Leveraging LLMs to support co-evolution between definitions and instances of textual DSLs: A Systematic Evaluation
Weixing Zhang, Bowen Jiang, Yuhong Fu, Anne Koziolek, Regina Hebig, Daniel Strüber
TL;DR
The paper addresses co evolving grammar definitions and textual DSL instances using LLMs to preserve human oriented information. It introduces a three fold methodology combining case language selection grammar change characterization and an LLM driven co evolution workflow implemented via Python scripts and a Domainmodel inspired prompt. Across ten real world case languages the study reports high correctness and information preservation for small scale evolutions with Claude outperforming GPT especially on larger more complex changes and notes the need for prompt and model specific tuning for scalability. The findings offer practical guidance on when LLM based co evolution is viable and point to hybrid or incremental approaches for handling complex grammar evolutions in real world DSL engineering.
Abstract
Software languages evolve over time for reasons such as feature additions. When grammars evolve, textual instances that originally conformed to them may become outdated. While model-driven engineering provides many techniques for co-evolving models with metamodel changes, these approaches are not designed for textual DSLs and may lose human-relevant information such as layout and comments.

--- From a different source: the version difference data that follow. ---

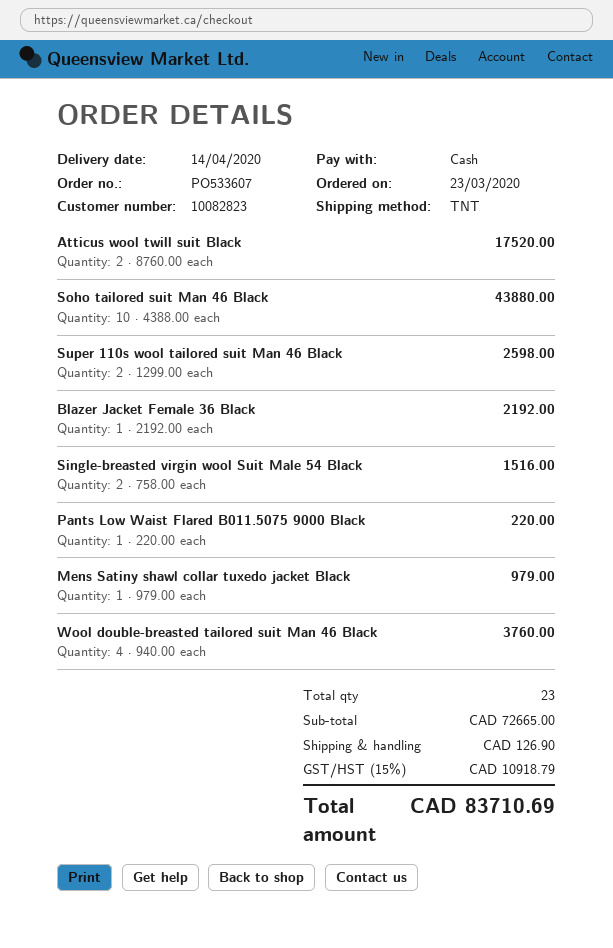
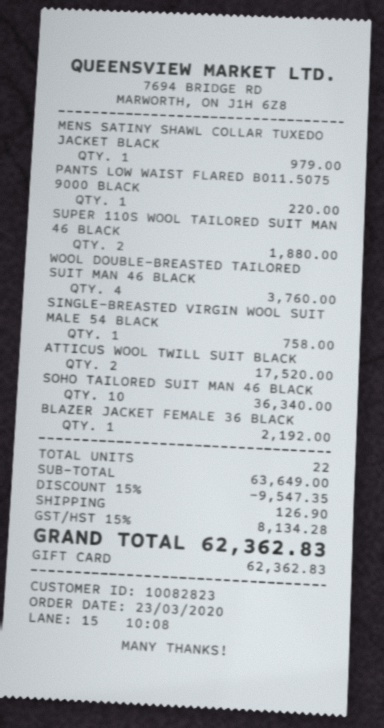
payment method: cash -> gift card
Soho tailored suit Man 46 Black: 10 for 43880.00 -> 10 for 36340.00
Super 110s wool tailored suit Man 46 Black: 2 for 2598.00 -> 2 for 1880.00
Single-breasted virgin wool Suit Male 54 Black: 2 for 1516.00 -> 1 for 758.00
total quantity: 23 -> 22
subtotal: 72665.00 -> 63649.00
discount: none -> 15% = 9547.35
tax: 15% = 10918.79 -> 15% = 8134.28
total: 83710.69 -> 62362.83

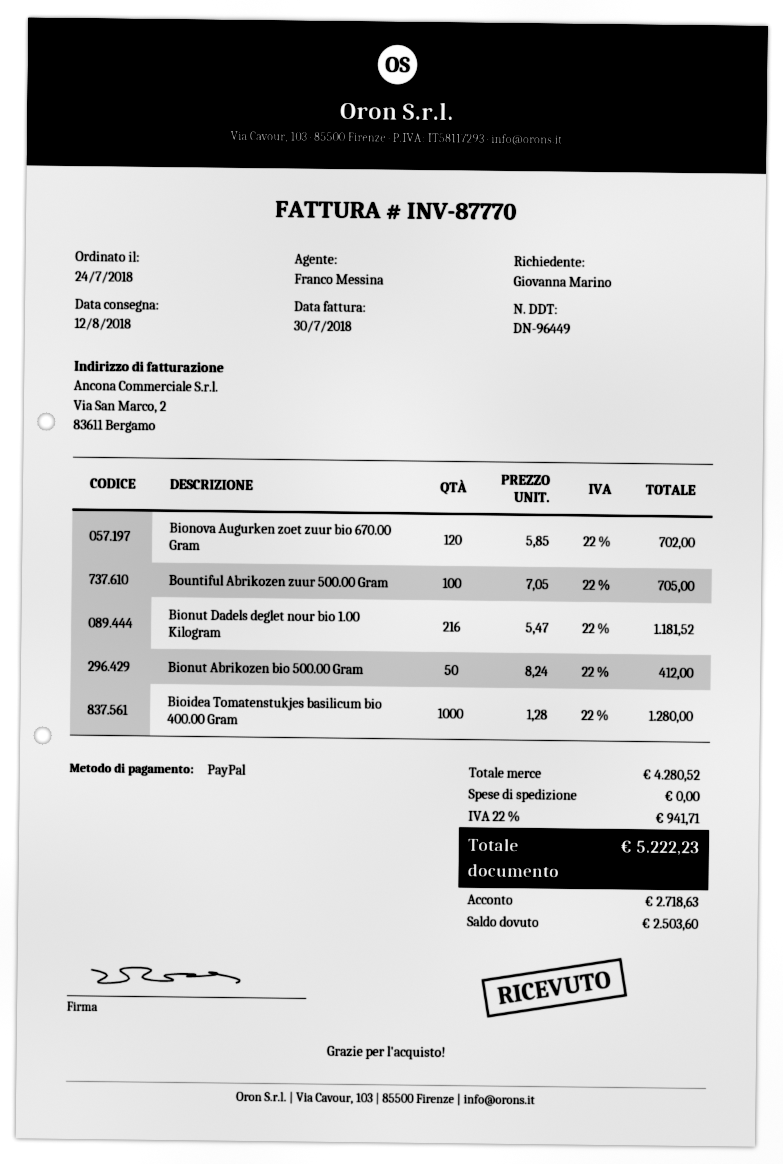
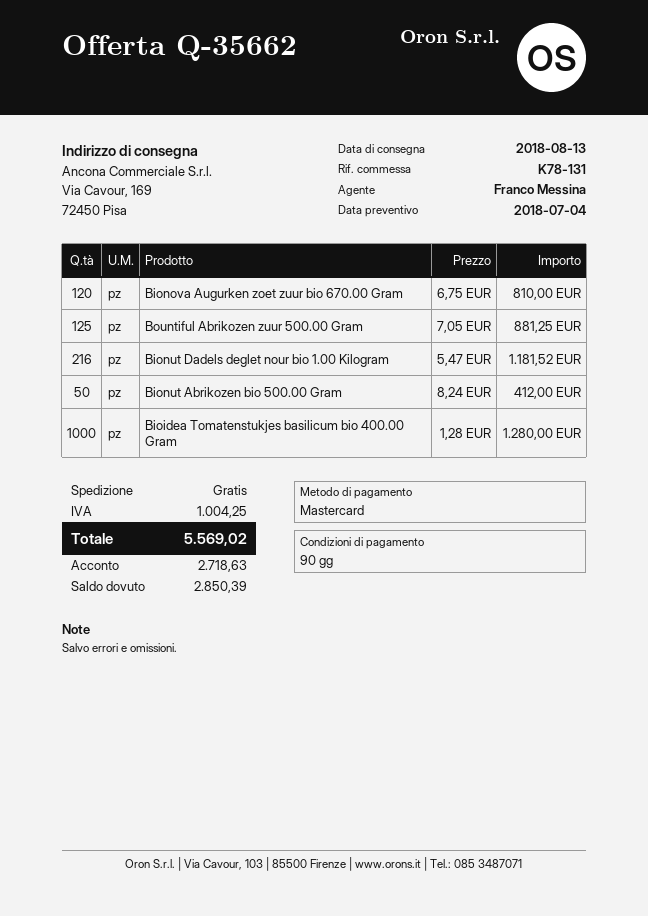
delivery date: 2018-08-12 -> 2018-08-13
payment method: PayPal -> Mastercard
Bionova Augurken zoet zuur bio 670.00 Gram: 120 x 5.85 = 702.00 -> 120 x 6.75 = 810.00
Bountiful Abrikozen zuur 500.00 Gram: 100 x 7.05 = 705.00 -> 125 x 7.05 = 881.25
tax: 941.71 -> 1004.25
total: 5222.23 -> 5569.02
balance: 2503.60 -> 2850.39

This study systematically evaluates the potential of large language models (LLMs) for co-evolving grammars and instances of textual DSLs. Using Claude Sonnet 4.5 and GPT-5.2 across ten case languages with ten runs each, we assess both correctness and preservation of human-oriented information. Results show strong performance on small-scale cases ($\geq$94% precision and recall for instances requiring fewer than 20 modified lines), but performance degraded with scale: Claude maintains 85% recall at 40 lines, while GPT fails on the largest instances. Response time increases substantially with instance size, and grammar evolution complexity and deletion granularity affect performance more than change type. These findings clarify when LLM-based co-evolution is effective and where current limitations remain.